Data Visualisation in Timeseries Analysis Primer
In 1967, working as a postgraduate student under the direction of Antony Hewish, Jocelyn Bell Burnell discovered the first pulsar, named CP1919 to abbreviate “Cambridge pulsar at 19 hours 19 minutes right ascension”. The discovery was highly unexpected, taking place during Bell Burnell’s research on quasars and appearing as a “one part in 10 million” squiggle on a long line of noisy radiowave telescope data. Identifying the periodic nature of this mysterious anomaly was even more challenging, requiring Bell Burnell to manually sift through long rolls of chart recordings and take observations using a number of different radiowave telescopes. Even at this stage, confirming whether the squiggle was truly an anomalous signal or simply part of the human-generated interference could not be done with ease or certainty.

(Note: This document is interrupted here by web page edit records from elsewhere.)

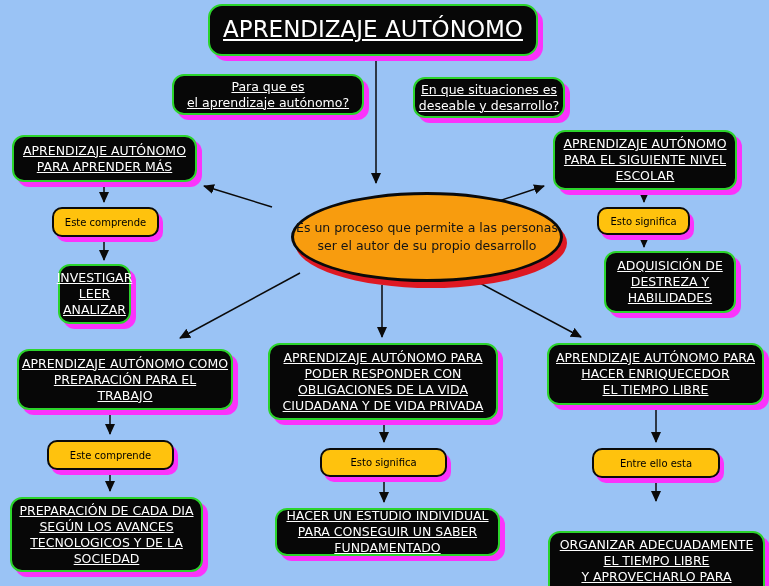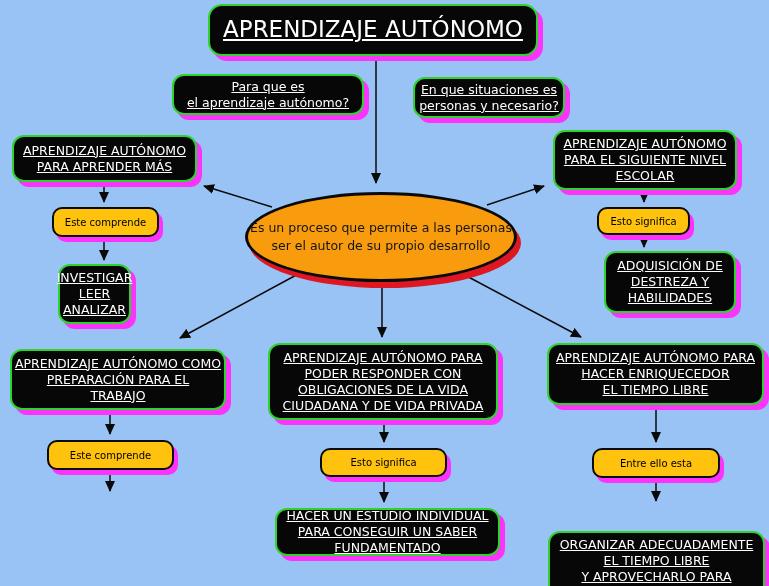--- a/index.html
+++ b/index.html
@@ -33,21 +33,21 @@
     border-radius:10px;
     box-shadow:4px 5px 0 var(--node-shadow,#FB33FB);
     font-size:10px;
   }
   .ellipse {
     background:var(--ellipse-fill,#F89C0E);
     color:#141414;
     border:3px solid var(--ellipse-border,#0a0a0a);
     border-radius:50%;
     box-shadow:4px 6px 0 var(--ellipse-shadow,#DE1822);
-    font-size:12.5px; line-height:1.45;
+    font-size:12.5px; line-height:1.45;margin-left:46px;
   }
 </style>
 </head>
 <body>
 
 <div class="canvas">
 
   <svg class="arrow-layer" viewBox="0 0 769 586" xmlns="http://www.w3.org/2000/svg">
     <defs>
       <marker id="ah" markerUnits="userSpaceOnUse" markerWidth="12" markerHeight="11" refX="10" refY="5" orient="auto">
@@ -75,21 +75,21 @@
   <div class="node black title-node" style="left:208px; top:4px; width:330px; height:52px;">
     <span class="lbl">APRENDIZAJE AUTÓNOMO</span>
   </div>
 
   <div class="node black" style="left:172px; top:74px; width:192px; height:41px;">
     <span class="lbl">Para que es
 el aprendizaje autónomo?</span>
   </div>
   <div class="node black" style="left:413px; top:77px; width:152px; height:41px;">
     <span class="lbl">En que situaciones es
-personas y necesario?</span>
+deseable y desarrollo?</span>
   </div>
 
   <div class="node ellipse" style="left:245px; top:192px; width:272px; height:90px;">
     <span class="lbl">Es un proceso que permite a las personas
 ser el autor de su propio desarrollo</span>
   </div>
 
   <div class="node black" style="left:12px; top:135px; width:185px; height:47px;">
     <span class="lbl">APRENDIZAJE AUTÓNOMO
 PARA APRENDER MÁS</span>
@@ -110,27 +110,33 @@
   </div>
   <div class="node yellow" style="left:597px; top:207px; width:93px; height:28px;">
     <span class="lbl">Esto significa</span>
   </div>
   <div class="node black" style="left:604px; top:251px; width:132px; height:62px;">
     <span class="lbl">ADQUISICIÓN DE
 DESTREZA Y
 HABILIDADES</span>
   </div>
 
-  <div class="node black" style="left:10px; top:349px; width:216px; height:61px;">
+  <div class="node black" style="left:17px; top:349px; width:216px; height:61px;">
     <span class="lbl">APRENDIZAJE AUTÓNOMO COMO
 PREPARACIÓN PARA EL
 TRABAJO</span>
   </div>
   <div class="node yellow" style="left:47px; top:440px; width:127px; height:30px;">
     <span class="lbl">Este comprende</span>
+  </div>
+  <div class="node black" style="left:10px; top:497px; width:193px; height:75px;">
+    <span class="lbl">PREPARACIÓN DE CADA DIA
+SEGÚN LOS AVANCES
+TECNOLOGICOS Y DE LA
+SOCIEDAD</span>
   </div>
 
   <div class="node black" style="left:268px; top:343px; width:230px; height:77px;">
     <span class="lbl">APRENDIZAJE AUTÓNOMO PARA
 PODER RESPONDER CON
 OBLIGACIONES DE LA VIDA
 CIUDADANA Y DE VIDA PRIVADA</span>
   </div>
   <div class="node yellow" style="left:320px; top:448px; width:127px; height:29px;">
     <span class="lbl">Esto significa</span>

Pulsars are of great scientific interest for a multitude of reasons. As explained by Bell Burnell herself:
“They’re extremely small, about ten miles across, and very dense because they’re formed when stars of a certain size catastrophically explode. Pulsars are visible because they swing a beam of radiowaves around the sky, a bit like a lighthouse, and when that beam shines at a radio telescope, you pick up a very accurate pulse, pulse, pulse, pulse; like ‘clocks’ dotted throughout the galaxy. They have a lot of extreme physics going on inside them and scientists use them to test theories of relativity on a cosmic scale.”
The data from which this discovery was made is an analogue form of timeseries data. Such datasets track a sample over time and often invlove some form of periodic behaviour, putting them at the core of several areas of physics and especially astronomy. Outside of lucky coincidences like this, tracking and detecting the faint, cyclic radiowave flashes originating from pulsars is incredibly challenging for a human observer with only a pen and paper. This notebook will demonstrate how a timeseries anomaly detection model based on an autoencoder can be used to make timeseries analysis significantly more visual and automatic. To detect and visualise artificial hidden anomalies, we will be using the open-source Numenta Anolmaly Benchmark (NAB) dataset.
Figure (1) : The timeseries data from which Jocelyn Bell Burnell identified CP1919.